Fue una larga noche de inocencia. Álvaro, chofer genial y más seguro y más prudente cuanto más bebía, cumplió el itinerario de las ocasiones memorables. En Los Almendros, una cantina al aire libre bajo los árboles floridos donde sólo aceptaban a los fanáticos del Deportivo Junior, varios clientes armaron una bronca que estuvo a punto de terminar a trompadas. Traté de calmarlos, hasta que Alfonso me aconsejó no intervenir porque en aquel lugar de doctores del futbol les iba muy mal a los pacifistas. De modo que pasé la noche en una ciudad que para mí no fue la misma de nunca, ni la de mis padres en sus primeros años, ni la de las pobrezas con mi madre, ni la del colegio San José, sino mi primera Barranquilla de adulto en el paraíso de sus burdeles.
El barrio chino eran cuatro manzanas de músicas metálicas que hacían temblar la tierra, pero también tenían recodos domésticos que pasaban muy cerca de la caridad. Había burdeles familiares cuyos patrones, con esposas e hijos, atendían a sus clientes veteranos de acuerdo con las normas de la moral cristiana y la urbanidad de don Manuel Antonio Carreño. Algunos servían de fiadores para que las aprendizas se acostaran a crédito con clientes conocidos.
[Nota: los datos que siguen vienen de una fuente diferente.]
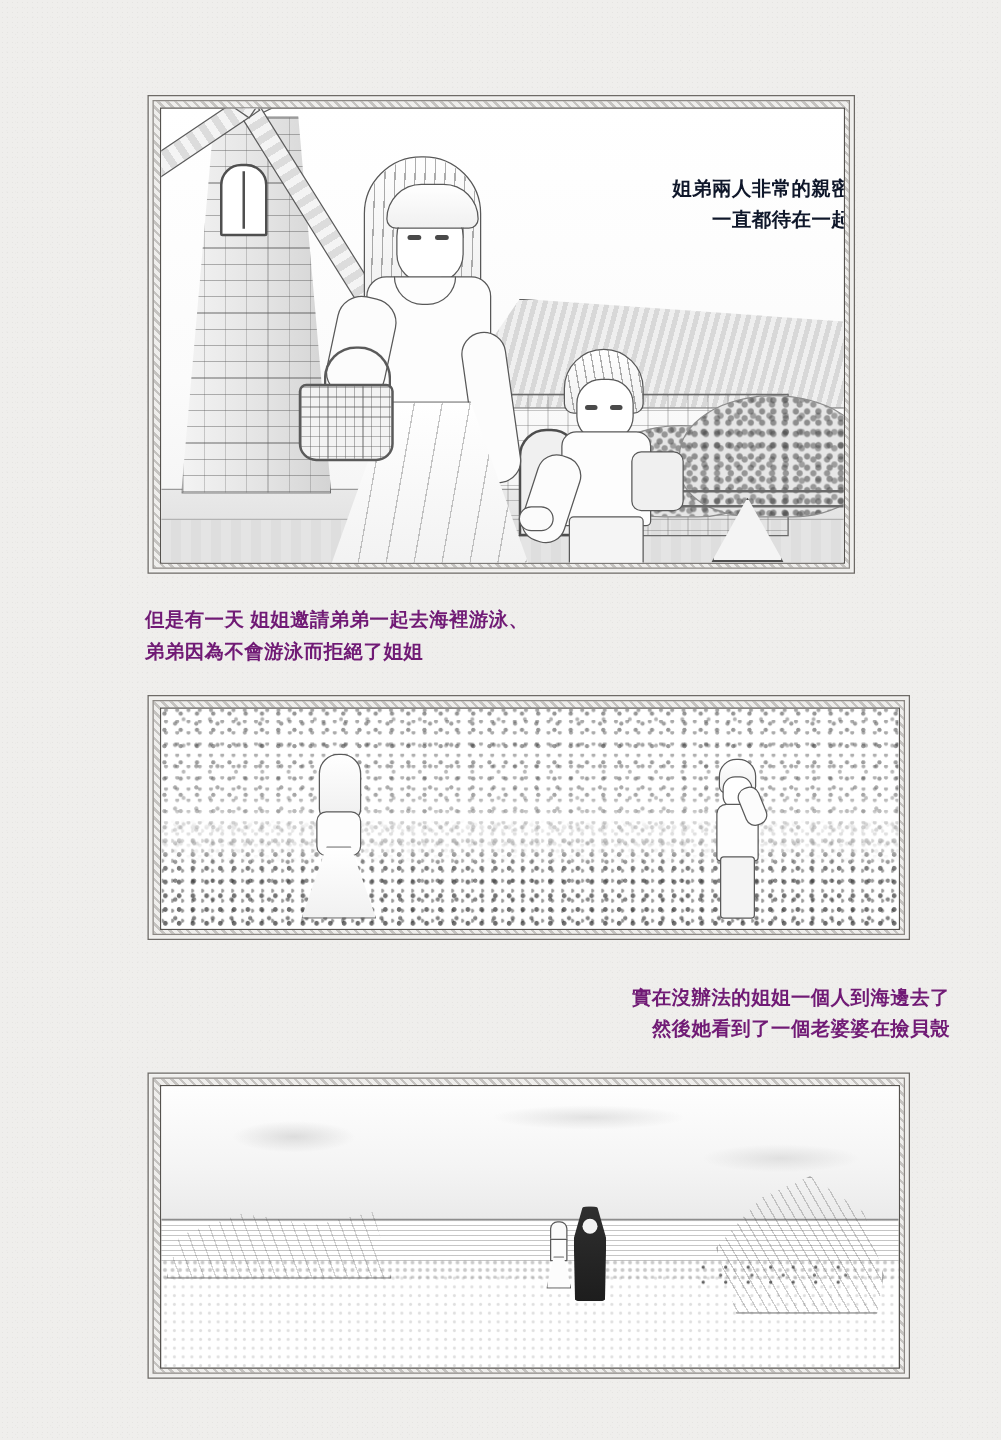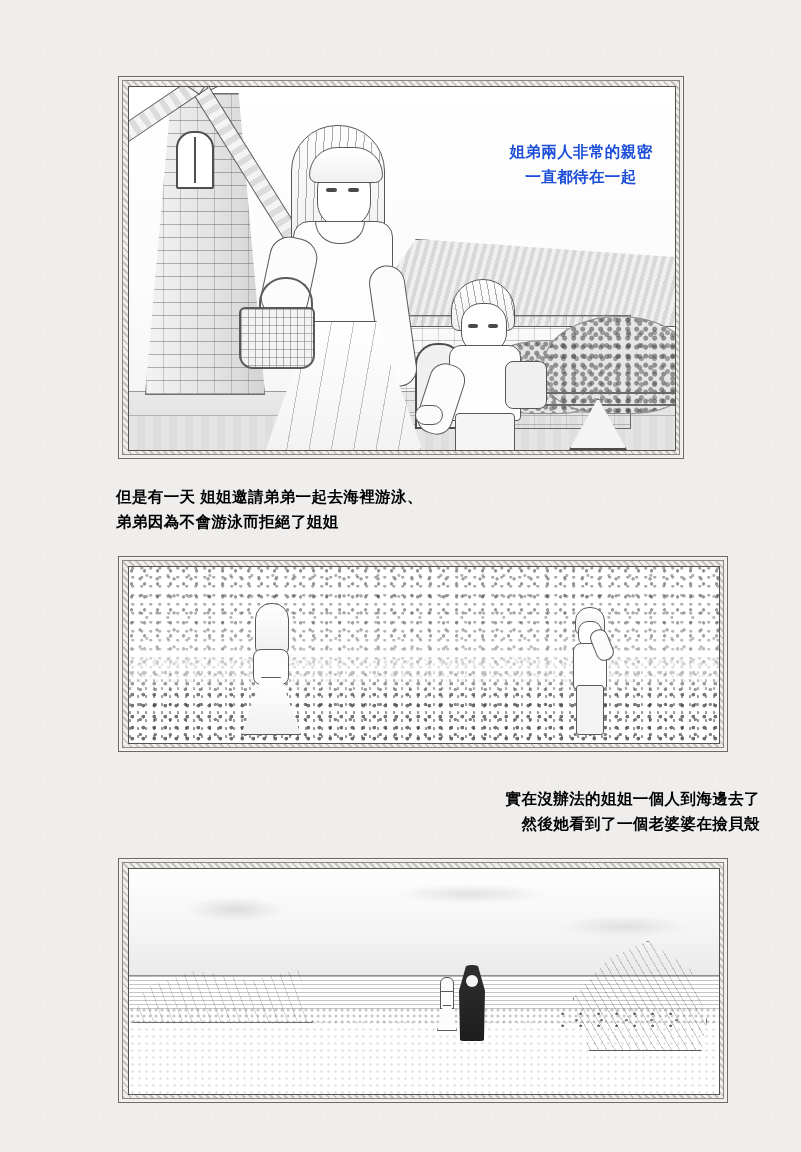--- a/index.html
+++ b/index.html
@@ -435,8 +435,8 @@
     font-weight: 600;
   }
   #caption-panel1 {
-    left: 470px; top: 136px; text-align: center; width: 200px;
-    color: #1d4ed8;
+    left: 470px; top: 136px; text-align: right; width: 200px;
+    color: #0f172a;
   }
   #caption-1 {
     left: 116px; top: 484px; text-align: left; width: 520px;

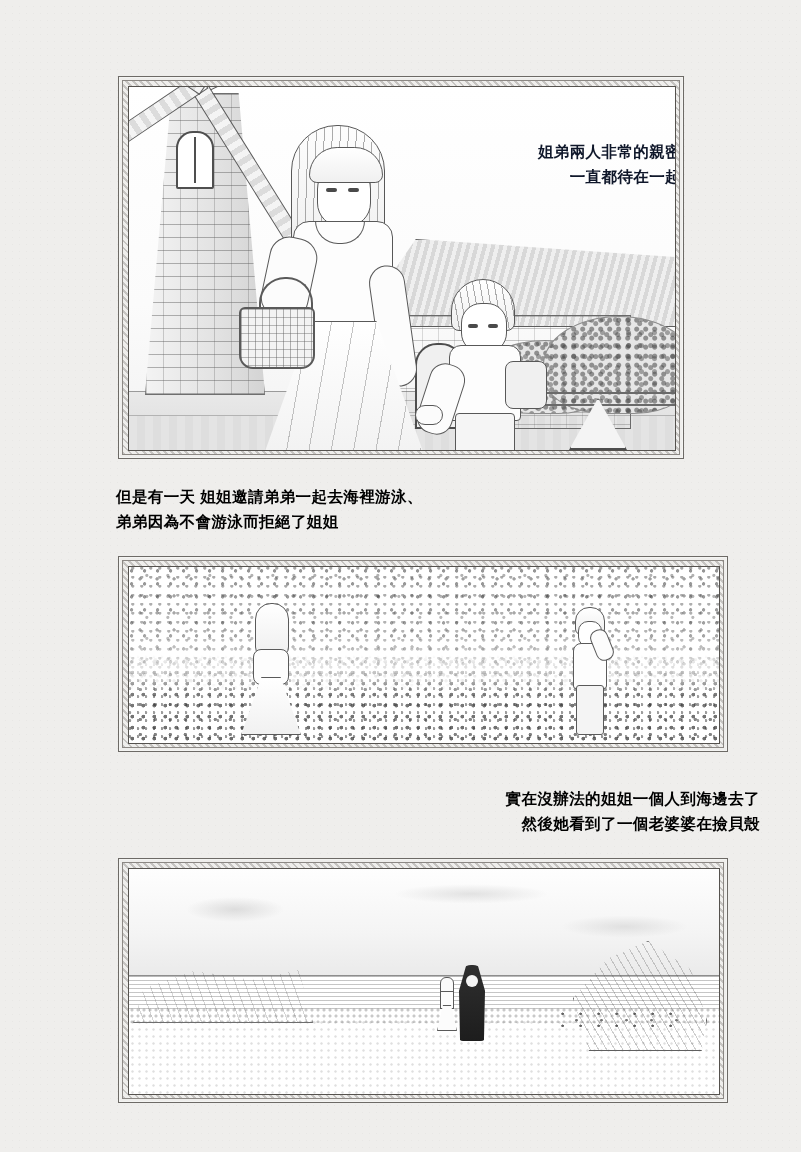--- a/index.html
+++ b/index.html
@@ -427,7 +427,7 @@
   .caption {
     position: absolute;
     font-family: "Liberation Sans", "DejaVu Sans", sans-serif;
-    color: #000000;
+    color: #701a75;
     font-size: 15.5px;
     line-height: 1.62;
     letter-spacing: 0.4px;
Martina Alvarado, la más antigua, tenía una puerta furtiva y tarifas humanitarias para clérigos arrepentidos. No había consumo trucado, ni cuentas alegres, ni sorpresas venéreas. Las últimas madrazas francesas de la primera guerra mundial, malucas y tristes, se sentaban desde el atardecer en la puerta de sus casas bajo el estigma de los focos rojos, esperando una tercera generación que todavía creyera en sus condones afrodisíacos. Había casas con salones refrigerados para conciliábulos de conspiradores y refugios para alcaldes fugitivos de sus esposas.